I am walking one glorious day. I am walking out of our two-story rented home, sidestepping the pool of algae forming in front of our gate (a cesspool of malaria), turning right, then left, then right again, and ultimately out of the quaint suburban village.
But, alas, somewhere between two car humps with yellow and black stripes, a putrid odor seems to pollute the air. It is roughly 20 meters from Gate 8, through which I pass every morning at 6 a.m. to go to my summer classes (Hello, Kuya Guard), and then at noon (Hello, Kuya Guard) to go home. There, in the middle of the street, is a flattened corpse. This may sound disturbing, hence I shall use a simple adjective to describe the grotesque sight: ugly.
It is (was) a cat, much like the cute ones you see at the pet store, the grimy ones you see rummaging through nonbiodegradable trash, and the one you remember alluding to Schrödinger if you’re a physics or Big Bang Theory fan. Speaking of which, there’s quantum indeterminacy: The cat is both dead and alive in the quantum state. I, being the observer, most certainly can assure you that this organism is dead. But, I wonder, do the newly elected senators know that this poor cat is putrefying in public? Does President Noynoy Aquino know that the Philippines has lost one of the contributors of oxygen in the atmosphere? Do the Taiwanese know that they should also be protesting the unjustified killing of this cat? Does the Department of Environment and Natural Resources know that someone has killed a cat without permission? Does the National Bureau of Investigation know that somewhere in my peaceful village lurks a murderer? Where are the media? Where’s Vice Ganda? Where’s the woman screaming for redemption?

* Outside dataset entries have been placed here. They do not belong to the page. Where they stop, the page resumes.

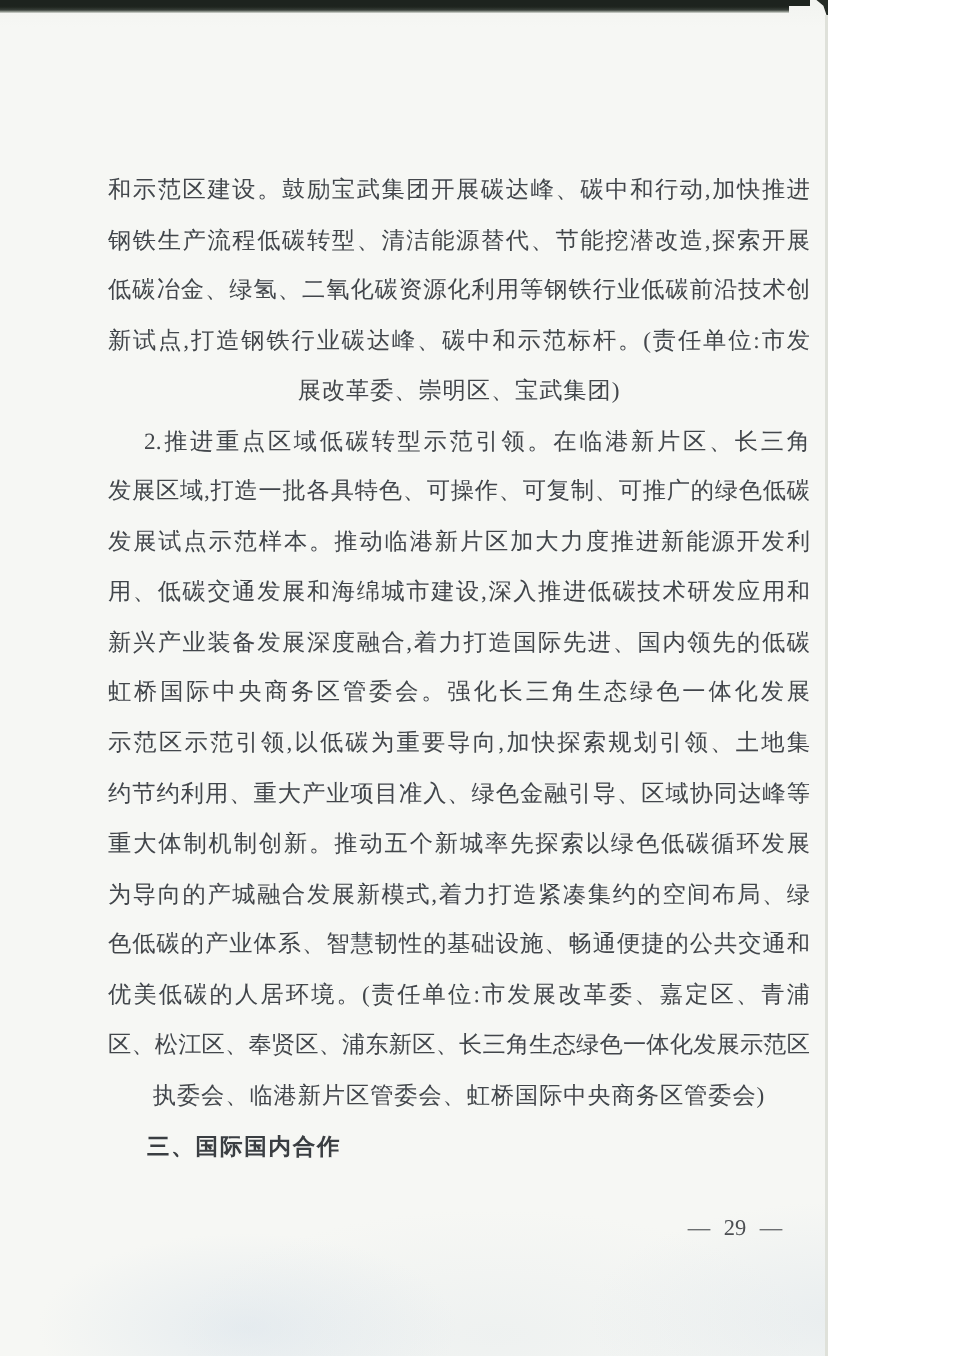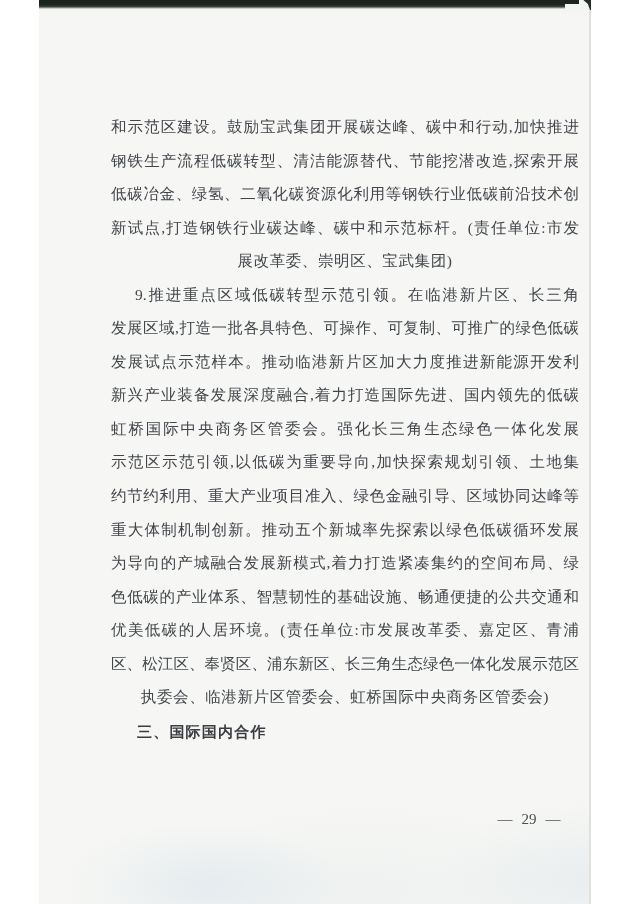"和示范区建设。鼓励宝武集团开展碳达峰、碳中和行动,加快推进" .canvas { margin-left: 39px -> none }
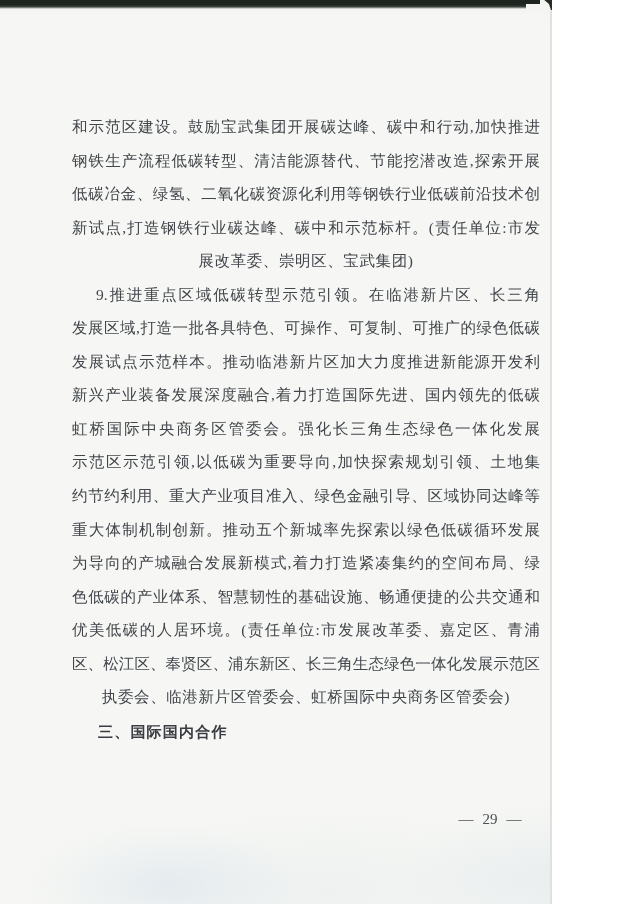"9.推进重点区域低碳转型示范引领。在临港新片区、长三角" div.line { text: 9 -> 2 }
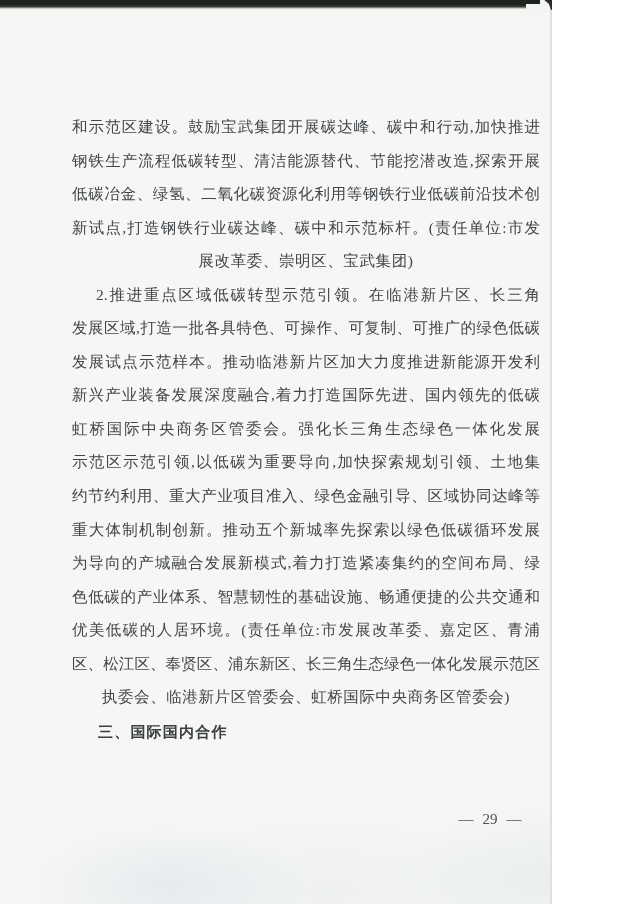"用、低碳交通发展和海绵城市建设,深入推进低碳技术研发应用和" div.line { html: none -> <div>用、低碳交通发展和海绵城市建设,深入推进低碳技术研发应用和</div> }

Till now the cat continues to decay. Slowly, he or she (too flat to determine) is losing his or her fur. He or she is getting eaten by the invisible scavengers, being consumed by the circle of life, succumbing to the inevitability of the food chain, of energy distribution, of entropy and decay, of quantum physics, of differentiation. How many more times will this cat be differentiated before he or she finally turns to zero?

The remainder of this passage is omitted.